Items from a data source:
[Start of section]

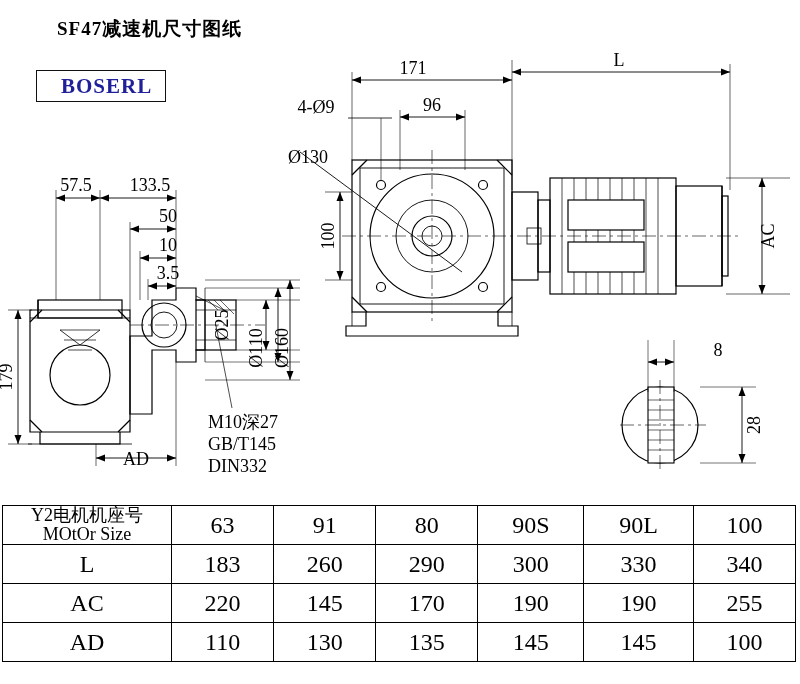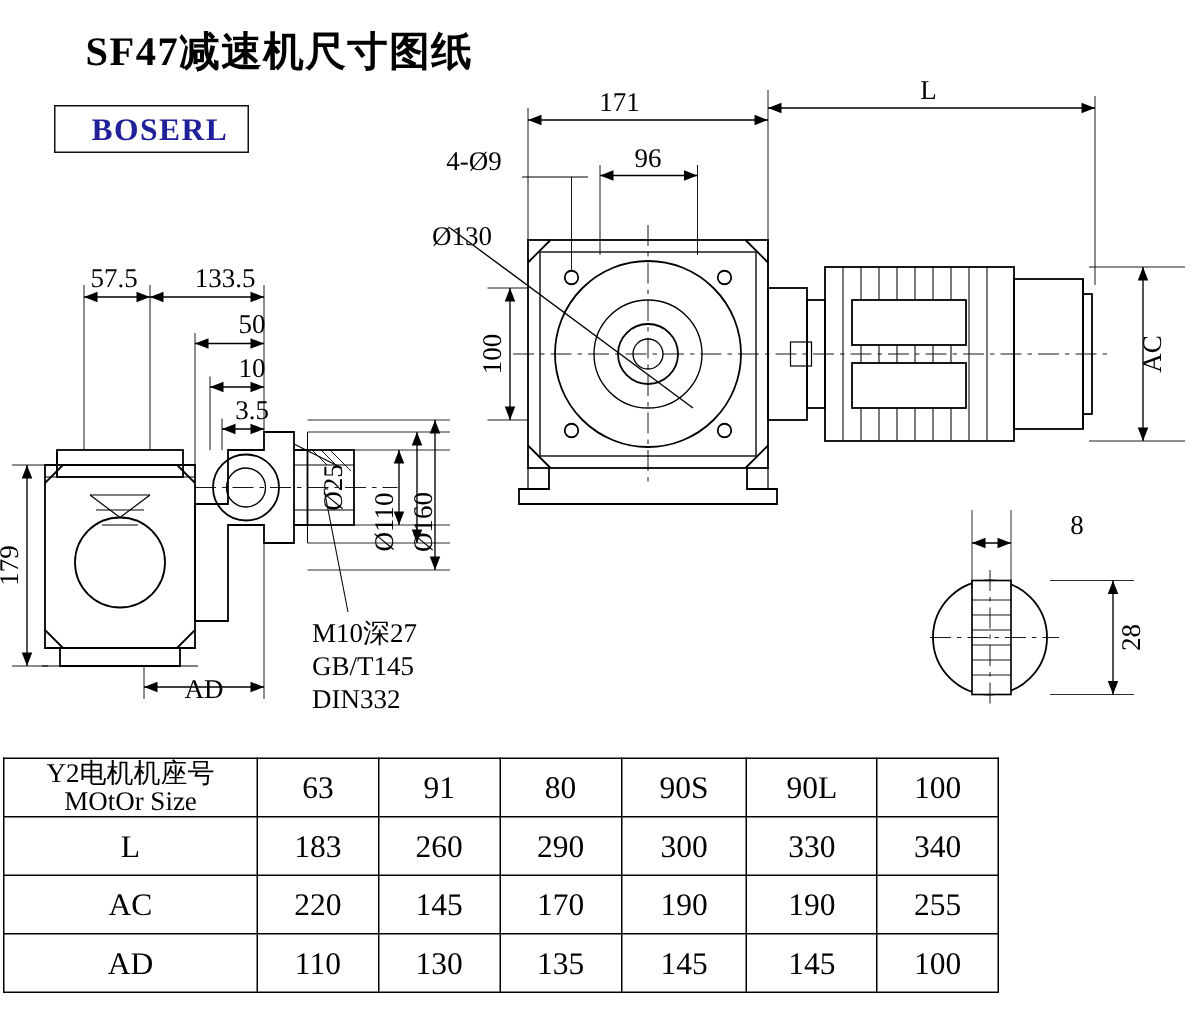--- a/index.html
+++ b/index.html
@@ -1,23 +1,23 @@
 <!DOCTYPE html>
 <html><head>
 <meta charset="utf-8">
 <style>
   html,body{margin:0;padding:0;background:#ffffff;}
   body{width:800px;height:684px;position:relative;font-family:"Liberation Serif",serif;color:#000;overflow:hidden;}
   #stage{position:absolute;left:0;top:0;width:800px;height:684px;}
-  .title{position:absolute;left:57px;top:16px;font-size:27px;font-weight:bold;letter-spacing:1px;font-family:"Liberation Serif",serif;}
+  .title{position:absolute;left:57px;top:16px;font-size:19px;font-weight:bold;letter-spacing:1px;font-family:"Liberation Serif",serif;}
   .logo-box{position:absolute;left:36px;top:70px;width:128px;height:30px;border:1.5px solid #111;background:#fff;}
   .logo-text{position:absolute;left:61px;top:74px;font-size:21px;font-weight:bold;color:#20209a;font-family:"Liberation Serif",serif;letter-spacing:1px;}
   svg{position:absolute;left:0;top:0;}
-  .tbl{position:absolute;left:2px;top:505px;width:664px;border-collapse:collapse;}
-  .tbl td{border:1.5px solid #000;text-align:center;font-size:21px;font-family:"Liberation Serif",serif;height:38px;padding:0;}
+  .tbl{position:absolute;left:2px;top:505px;width:794px;border-collapse:collapse;}
+  .tbl td{border:1.5px solid #000;text-align:center;font-size:24px;font-family:"Liberation Serif",serif;height:38px;padding:0;}
   .tbl td.first{width:168px;}
   .tbl .two-line{line-height:1.05;font-size:18px;}
   .tbl .two-line .l1{display:block;}
   .tbl .two-line .l2{display:block;}
 </style>
 </head>
 <body>
 
 <div id="stage">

[End of section]

_WHAT THE EXERCISE ASKS_: Set down the records again exactly as they appear, leaving each picture behind.

_ANSWER TO THE EXERCISE_:
--- a/index.html
+++ b/index.html
@@ -1,23 +1,23 @@
 <!DOCTYPE html>
 <html><head>
 <meta charset="utf-8">
 <style>
   html,body{margin:0;padding:0;background:#ffffff;}
   body{width:800px;height:684px;position:relative;font-family:"Liberation Serif",serif;color:#000;overflow:hidden;}
   #stage{position:absolute;left:0;top:0;width:800px;height:684px;}
-  .title{position:absolute;left:57px;top:16px;font-size:27px;font-weight:bold;letter-spacing:1px;font-family:"Liberation Serif",serif;}
+  .title{position:absolute;left:57px;top:16px;font-size:19px;font-weight:bold;letter-spacing:1px;font-family:"Liberation Serif",serif;}
   .logo-box{position:absolute;left:36px;top:70px;width:128px;height:30px;border:1.5px solid #111;background:#fff;}
   .logo-text{position:absolute;left:61px;top:74px;font-size:21px;font-weight:bold;color:#20209a;font-family:"Liberation Serif",serif;letter-spacing:1px;}
   svg{position:absolute;left:0;top:0;}
-  .tbl{position:absolute;left:2px;top:505px;width:664px;border-collapse:collapse;}
-  .tbl td{border:1.5px solid #000;text-align:center;font-size:21px;font-family:"Liberation Serif",serif;height:38px;padding:0;}
+  .tbl{position:absolute;left:2px;top:505px;width:794px;border-collapse:collapse;}
+  .tbl td{border:1.5px solid #000;text-align:center;font-size:24px;font-family:"Liberation Serif",serif;height:38px;padding:0;}
   .tbl td.first{width:168px;}
   .tbl .two-line{line-height:1.05;font-size:18px;}
   .tbl .two-line .l1{display:block;}
   .tbl .two-line .l2{display:block;}
 </style>
 </head>
 <body>
 
 <div id="stage">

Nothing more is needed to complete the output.